Speaking at the recent Montreal International Game Summit, the CEO of a game development company complained that publishers are deliberately deceiving the Entertainment Software Ratings Board (ESRB) in a bid to receive lower age ratings.
Rémi Racine of Artificial Mind & Movement (A2M), creator of Wet and the upcoming PSP version of Dante’s Inferno, said that publishers who attempt to trick the ESRB are looking for a wider audience—and subsequent profits— for their game.
Edge Online offered the following quote from Racine:
As a developer who has worked with a lot of different publishers, we’re aware of many that have tried to cheat the rating. They say to the ERSB that it’s a Teen rating [13+] rather than an Mature [17+] to try and sell more; you can do this just by sending them a video that doesn’t show the most violent stuff and then you’ll get the rating that you want rather than the rating you should get.
The ESRB’s Eliot Mizrachi addressed Racine’s claims, saying:
We regularly check games post-release to verify that submissions were complete, and it’s very likely that if a game contains undisclosed content that would have affected the rating assigned, we’ll find out about it. In such cases ESRB can actually impose fines up to $1 million as well as require corrective actions like re-labeling or even recalling product, both of which can obviously be very costly.

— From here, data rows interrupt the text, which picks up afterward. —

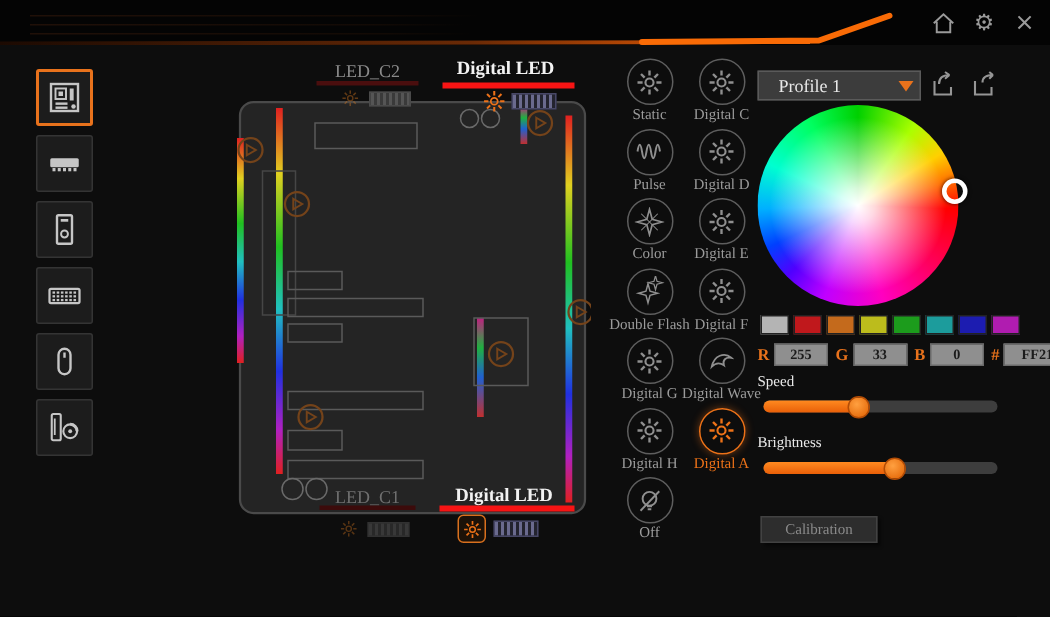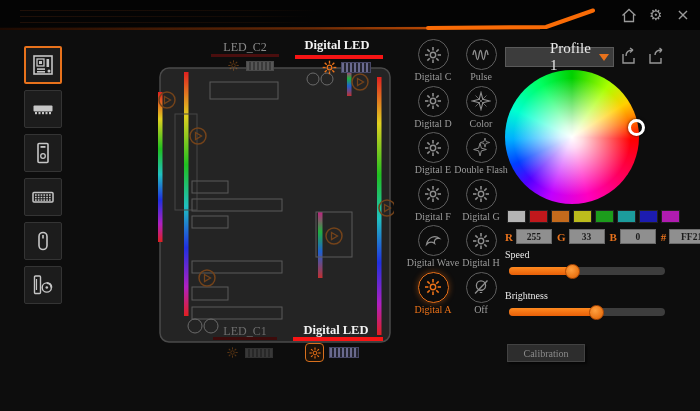--- a/index.html
+++ b/index.html
@@ -42,7 +42,7 @@
   
   .profile-select{position:absolute;left:505px;top:47px;width:107px;height:18px;background:#3c3c3c;
                   border:1px solid #5a5a5a;display:flex;align-items:center;cursor:pointer;}
-  .profile-select .txt{flex:1;font-size:15px;color:#e8e8e8;padding-left:8px;margin-left:36px;}
+  .profile-select .txt{flex:1;font-size:12px;color:#e8e8e8;padding-left:13px;}
   .profile-caret{width:0;height:0;border-left:5px solid transparent;border-right:5px solid transparent;
                  border-top:7px solid #e8721c;margin-right:4px;}
   .io-btn{position:absolute;top:46px;width:20px;height:20px;color:#969696;cursor:pointer;}

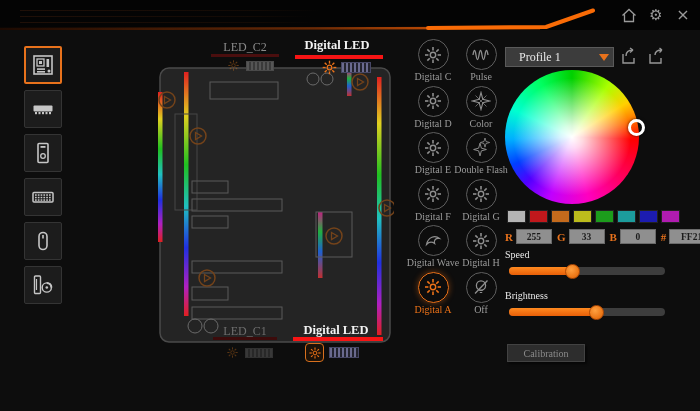--- a/index.html
+++ b/index.html
@@ -309,6 +309,22 @@
             <line x1="13.252691193458118" y1="6.747308806541881" x2="15.65685424949238" y2="4.3431457505076185" stroke="currentColor" stroke-width="1.6"></line>
           </svg>
         </div>
+                  <div class="fx-label">Static</div>
+      </div>
+      <div class="fx">
+        <div class="fx-circle">
+          <svg width="20" height="20" viewBox="0 0 20 20">
+            <circle cx="10" cy="10" r="2.7" fill="none" stroke="currentColor" stroke-width="1.4"></circle>
+            <line x1="14.6" y1="10" x2="18" y2="10" stroke="currentColor" stroke-width="1.6"></line>
+            <line x1="13.25269119345812" y1="13.252691193458118" x2="15.65685424949238" y2="15.65685424949238" stroke="currentColor" stroke-width="1.6"></line>
+            <line x1="10" y1="14.6" x2="10" y2="18" stroke="currentColor" stroke-width="1.6"></line>
+            <line x1="6.7473088065418825" y1="13.25269119345812" x2="4.34314575050762" y2="15.65685424949238" stroke="currentColor" stroke-width="1.6"></line>
+            <line x1="5.4" y1="10" x2="2" y2="10.000000000000002" stroke="currentColor" stroke-width="1.6"></line>
+            <line x1="6.747308806541881" y1="6.7473088065418825" x2="4.3431457505076185" y2="4.34314575050762" stroke="currentColor" stroke-width="1.6"></line>
+            <line x1="10" y1="5.4" x2="9.999999999999998" y2="2" stroke="currentColor" stroke-width="1.6"></line>
+            <line x1="13.252691193458118" y1="6.747308806541881" x2="15.65685424949238" y2="4.3431457505076185" stroke="currentColor" stroke-width="1.6"></line>
+          </svg>
+        </div>
                   <div class="fx-label">Digital C</div>
       </div>
       <div class="fx">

Racine’s comments came from a panel which discussed the social responsibility owed to consumers by those who make up the game industry. Racine was also blunt in his assessment of the game industry’s effectiveness at educating consumers:
Right now I don’t think the industry is doing enough to educate the audience. The ERSB is supposed to do it, but it feels like we just kind of expect these kind of industry or government bodies to do the job for us. As much as I don’t think it’s the place of EA or Activision to go off and try and inform parents on their own, a more active role needs to be taken by all participants to ensure our artists are free to express themselves and that content can be enjoyed responsibly.